In recent years the Australian Taxation Office has begun a crackdown on accountants and lawyers who are found to promote tax avoidance schemes to their clients. Corporate entities can face fines of up to $5.25 million, and individual fines can be up to $1.05 million under current legislation.
Labor is proposing to increase the penalties to $10.5 million for corporate entities and $2.1 million for individuals, which they claim is more in line with penalties in other areas of the law.
Speaking to ABC News, shadow assistant treasurer Andrew Leigh stated that “tax avoidance has severe consequences for growth and equity in Australia” and that it “drains away revenue and erodes public confidence in the tax system”.
Billions of dollars in tax is lost each year through tax avoidance by large corporations and multinationals, money that could be used to fund public services such as hospitals, transport and education.
Tax havens, or ‘secrecy jurisdictions’ such as the Cayman Islands and Bermuda, allow large corporations to avoid paying tax.
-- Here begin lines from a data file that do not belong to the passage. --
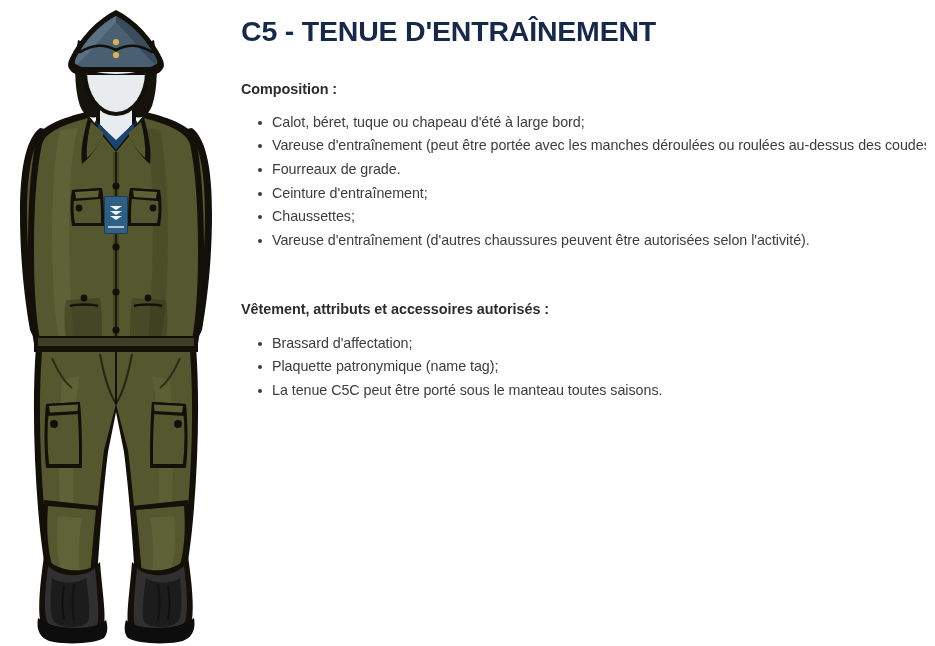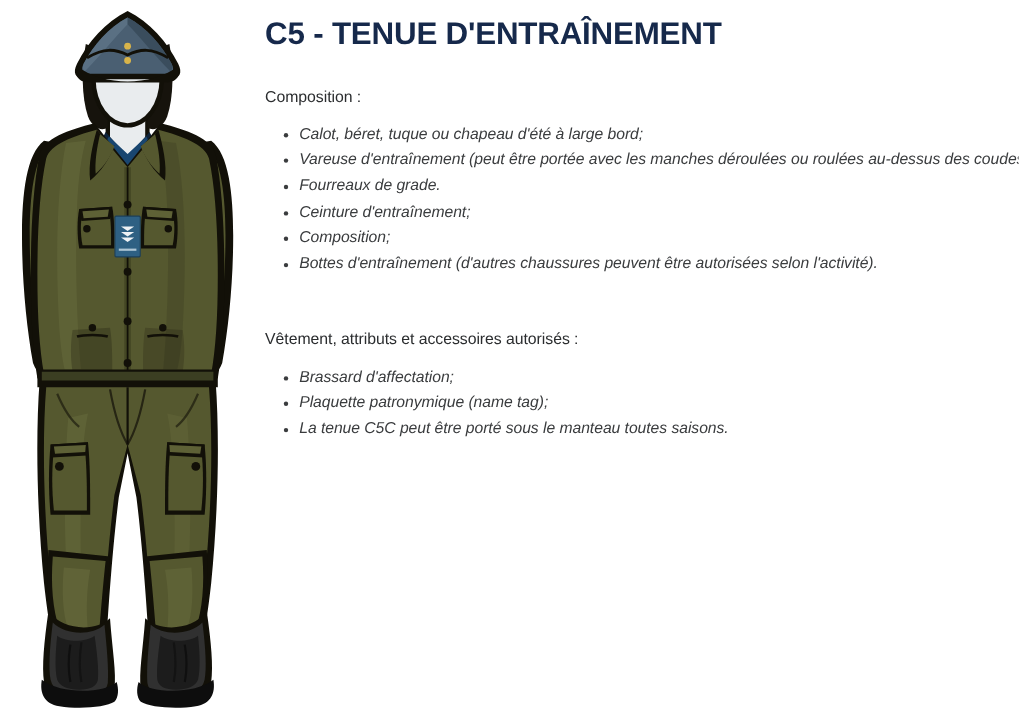--- a/index.html
+++ b/index.html
@@ -67,7 +67,7 @@
     padding: 0;
     font-size: 14.4px;
     line-height: 1.4;
-    font-weight: normal;
+    font-weight: bold;
     color: #2b2d2f;
     letter-spacing: -0.05px;
   }

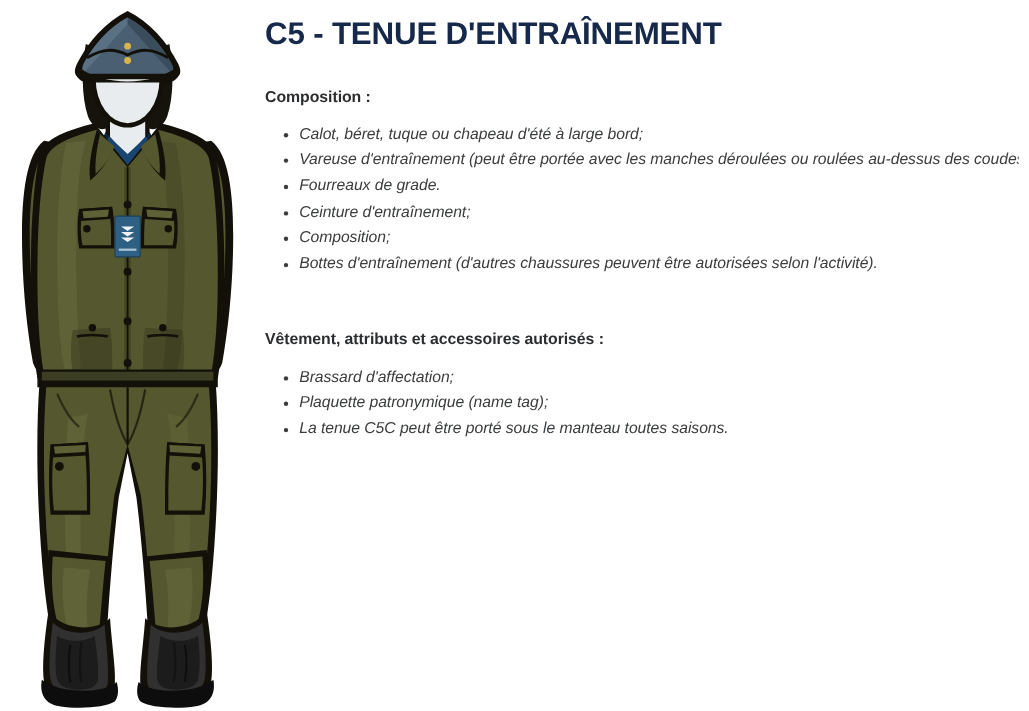--- a/index.html
+++ b/index.html
@@ -78,7 +78,6 @@
     margin: 12px 0 0 0;
     padding: 0 0 0 31px;
     list-style: none;
-    font-style: italic;
   }
   ul.bullets li {
     position: relative;

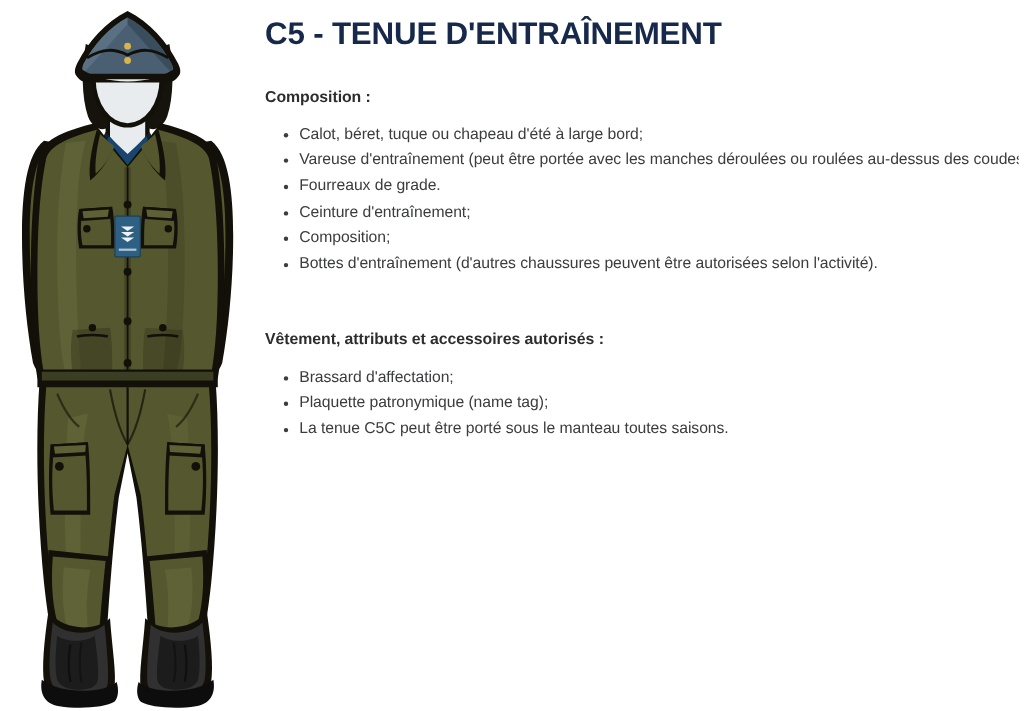--- a/index.html
+++ b/index.html
@@ -296,7 +296,7 @@
       <li>Vareuse d'entraînement (peut être portée avec les manches déroulées ou roulées au-dessus des coudes);</li>
       <li>Fourreaux de grade.</li>
       <li>Ceinture d'entraînement;</li>
-      <li>Composition;</li>
+      <li>Chaussettes;</li>
       <li>Bottes d'entraînement (d'autres chaussures peuvent être autorisées selon l'activité).</li>
     </ul>
 

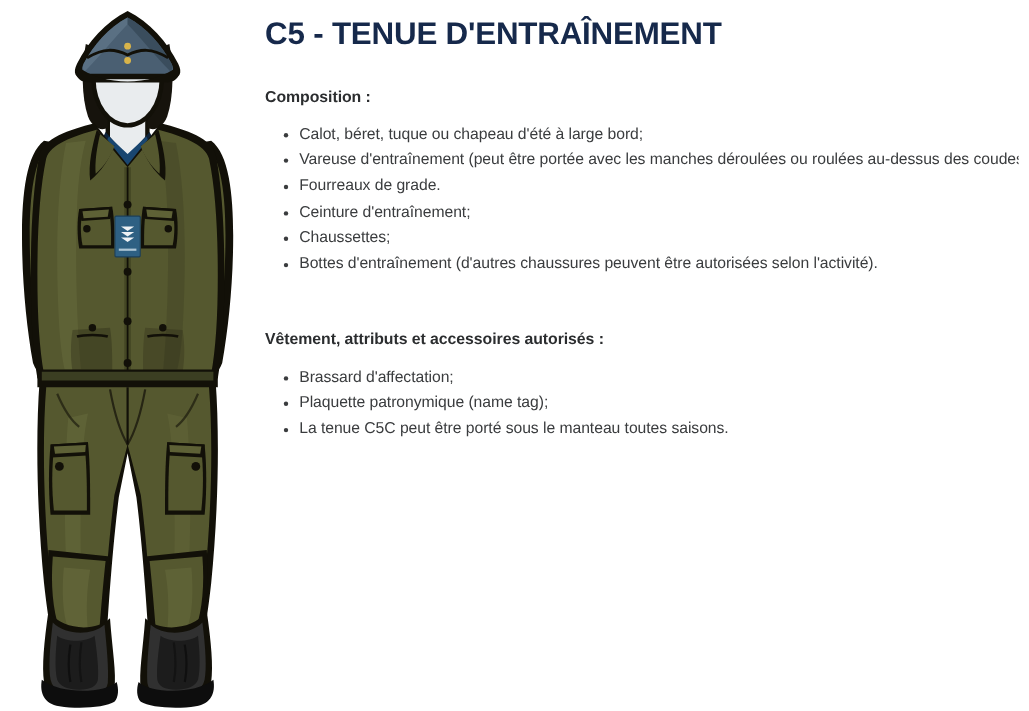--- a/index.html
+++ b/index.html
@@ -297,7 +297,7 @@
       <li>Fourreaux de grade.</li>
       <li>Ceinture d'entraînement;</li>
       <li>Chaussettes;</li>
-      <li>Bottes d'entraînement (d'autres chaussures peuvent être autorisées selon l'activité).</li>
+      <li>Vareuse d'entraînement (d'autres chaussures peuvent être autorisées selon l'activité).</li>
     </ul>
 
     <div class="spacer-block"></div>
While the practice is legal, it ultimately increases the burden on honest workers and businesses.
James Henry of the Tax Justice Network describes users of tax havens as a “group of people who are basically citizens of nowhere for tax purposes and yet are able to call in the benefits of society for defence, national security, all of the benefits of having a rule of law and courts that they take advantage of all the time to make their money”.